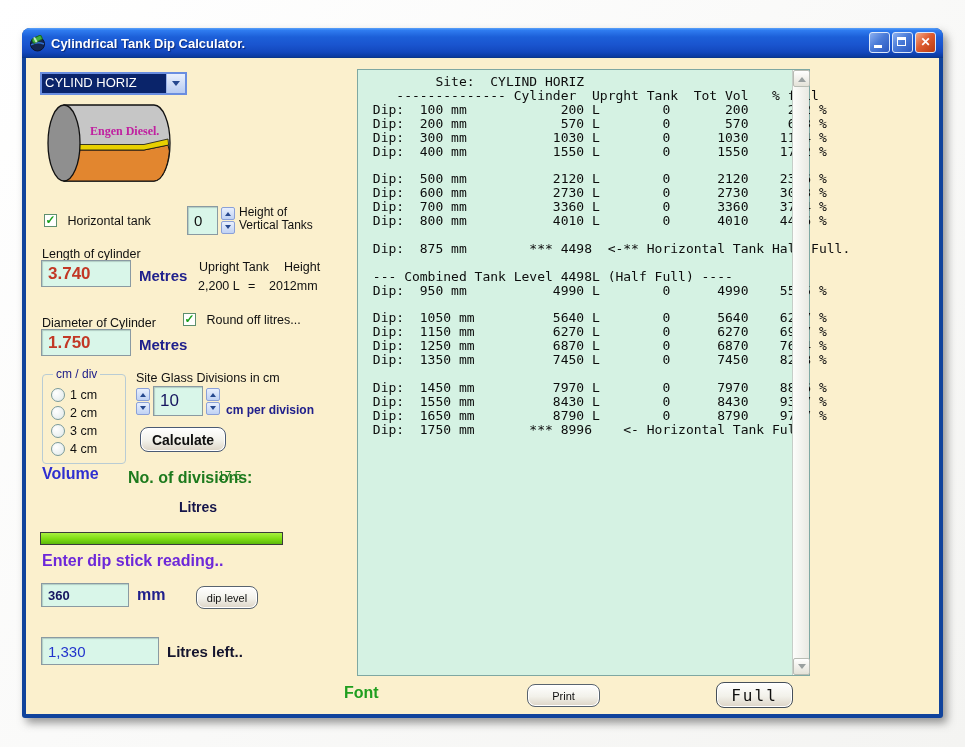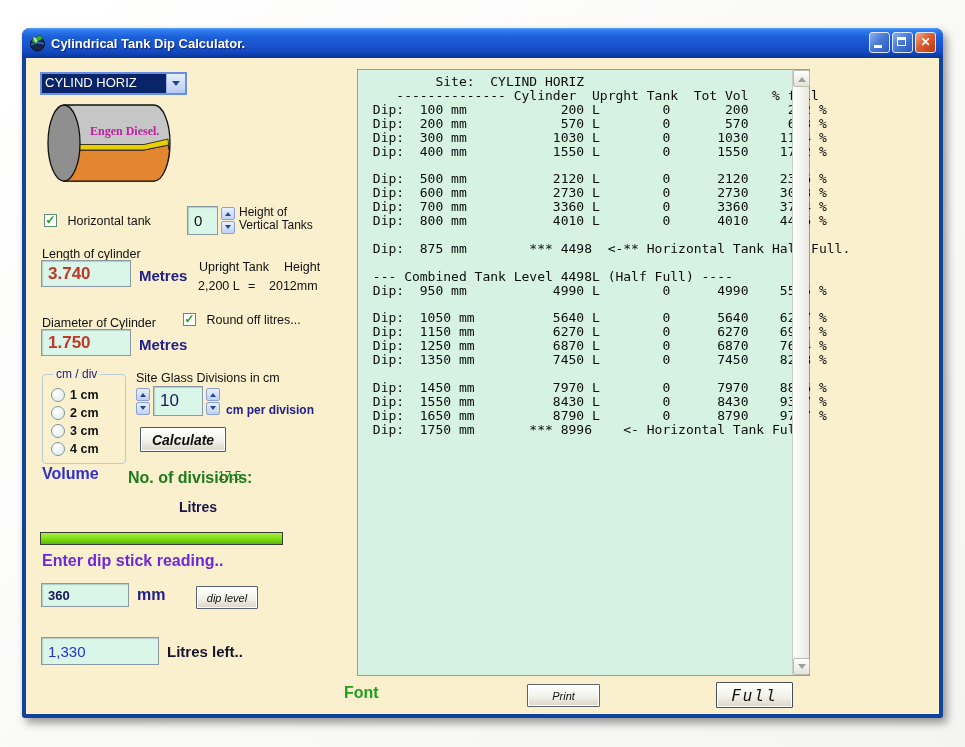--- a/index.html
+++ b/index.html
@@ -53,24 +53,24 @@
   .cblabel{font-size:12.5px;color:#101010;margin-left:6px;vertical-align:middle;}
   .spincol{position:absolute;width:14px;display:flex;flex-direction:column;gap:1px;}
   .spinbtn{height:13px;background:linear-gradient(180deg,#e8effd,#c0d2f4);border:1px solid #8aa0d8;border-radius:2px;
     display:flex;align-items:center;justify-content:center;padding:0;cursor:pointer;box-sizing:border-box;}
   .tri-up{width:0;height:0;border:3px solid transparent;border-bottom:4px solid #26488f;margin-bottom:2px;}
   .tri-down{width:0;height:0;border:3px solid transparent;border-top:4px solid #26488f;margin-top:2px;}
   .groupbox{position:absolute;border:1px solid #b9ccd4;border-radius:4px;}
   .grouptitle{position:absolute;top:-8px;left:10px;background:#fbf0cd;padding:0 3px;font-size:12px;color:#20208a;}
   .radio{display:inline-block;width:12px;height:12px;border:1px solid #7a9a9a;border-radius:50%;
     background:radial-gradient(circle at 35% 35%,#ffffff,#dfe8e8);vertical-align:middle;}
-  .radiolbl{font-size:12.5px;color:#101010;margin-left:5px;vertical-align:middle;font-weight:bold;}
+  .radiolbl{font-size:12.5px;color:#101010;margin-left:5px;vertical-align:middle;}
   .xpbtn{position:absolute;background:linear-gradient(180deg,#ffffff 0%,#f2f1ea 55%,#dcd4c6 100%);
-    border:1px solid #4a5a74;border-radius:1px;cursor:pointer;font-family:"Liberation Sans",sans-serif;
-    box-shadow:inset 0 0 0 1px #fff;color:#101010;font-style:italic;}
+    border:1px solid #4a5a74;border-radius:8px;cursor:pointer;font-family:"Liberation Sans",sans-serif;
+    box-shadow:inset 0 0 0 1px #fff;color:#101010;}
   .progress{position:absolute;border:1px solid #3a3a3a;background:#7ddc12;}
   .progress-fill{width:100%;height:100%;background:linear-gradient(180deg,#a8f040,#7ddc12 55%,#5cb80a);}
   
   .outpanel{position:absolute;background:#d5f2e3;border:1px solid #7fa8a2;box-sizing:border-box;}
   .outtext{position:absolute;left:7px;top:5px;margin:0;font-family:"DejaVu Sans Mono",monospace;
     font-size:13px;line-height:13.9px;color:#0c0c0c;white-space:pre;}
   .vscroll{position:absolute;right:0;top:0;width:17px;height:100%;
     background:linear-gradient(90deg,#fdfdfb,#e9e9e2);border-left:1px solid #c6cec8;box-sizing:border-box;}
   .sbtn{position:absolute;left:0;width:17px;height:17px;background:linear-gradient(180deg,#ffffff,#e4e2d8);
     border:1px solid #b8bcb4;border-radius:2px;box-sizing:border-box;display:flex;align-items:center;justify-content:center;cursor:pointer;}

• [Work order] This exercise calls for the records to be given again exactly, without the images.

• [Written answer]
--- a/index.html
+++ b/index.html
@@ -53,24 +53,24 @@
   .cblabel{font-size:12.5px;color:#101010;margin-left:6px;vertical-align:middle;}
   .spincol{position:absolute;width:14px;display:flex;flex-direction:column;gap:1px;}
   .spinbtn{height:13px;background:linear-gradient(180deg,#e8effd,#c0d2f4);border:1px solid #8aa0d8;border-radius:2px;
     display:flex;align-items:center;justify-content:center;padding:0;cursor:pointer;box-sizing:border-box;}
   .tri-up{width:0;height:0;border:3px solid transparent;border-bottom:4px solid #26488f;margin-bottom:2px;}
   .tri-down{width:0;height:0;border:3px solid transparent;border-top:4px solid #26488f;margin-top:2px;}
   .groupbox{position:absolute;border:1px solid #b9ccd4;border-radius:4px;}
   .grouptitle{position:absolute;top:-8px;left:10px;background:#fbf0cd;padding:0 3px;font-size:12px;color:#20208a;}
   .radio{display:inline-block;width:12px;height:12px;border:1px solid #7a9a9a;border-radius:50%;
     background:radial-gradient(circle at 35% 35%,#ffffff,#dfe8e8);vertical-align:middle;}
-  .radiolbl{font-size:12.5px;color:#101010;margin-left:5px;vertical-align:middle;font-weight:bold;}
+  .radiolbl{font-size:12.5px;color:#101010;margin-left:5px;vertical-align:middle;}
   .xpbtn{position:absolute;background:linear-gradient(180deg,#ffffff 0%,#f2f1ea 55%,#dcd4c6 100%);
-    border:1px solid #4a5a74;border-radius:1px;cursor:pointer;font-family:"Liberation Sans",sans-serif;
-    box-shadow:inset 0 0 0 1px #fff;color:#101010;font-style:italic;}
+    border:1px solid #4a5a74;border-radius:8px;cursor:pointer;font-family:"Liberation Sans",sans-serif;
+    box-shadow:inset 0 0 0 1px #fff;color:#101010;}
   .progress{position:absolute;border:1px solid #3a3a3a;background:#7ddc12;}
   .progress-fill{width:100%;height:100%;background:linear-gradient(180deg,#a8f040,#7ddc12 55%,#5cb80a);}
   
   .outpanel{position:absolute;background:#d5f2e3;border:1px solid #7fa8a2;box-sizing:border-box;}
   .outtext{position:absolute;left:7px;top:5px;margin:0;font-family:"DejaVu Sans Mono",monospace;
     font-size:13px;line-height:13.9px;color:#0c0c0c;white-space:pre;}
   .vscroll{position:absolute;right:0;top:0;width:17px;height:100%;
     background:linear-gradient(90deg,#fdfdfb,#e9e9e2);border-left:1px solid #c6cec8;box-sizing:border-box;}
   .sbtn{position:absolute;left:0;width:17px;height:17px;background:linear-gradient(180deg,#ffffff,#e4e2d8);
     border:1px solid #b8bcb4;border-radius:2px;box-sizing:border-box;display:flex;align-items:center;justify-content:center;cursor:pointer;}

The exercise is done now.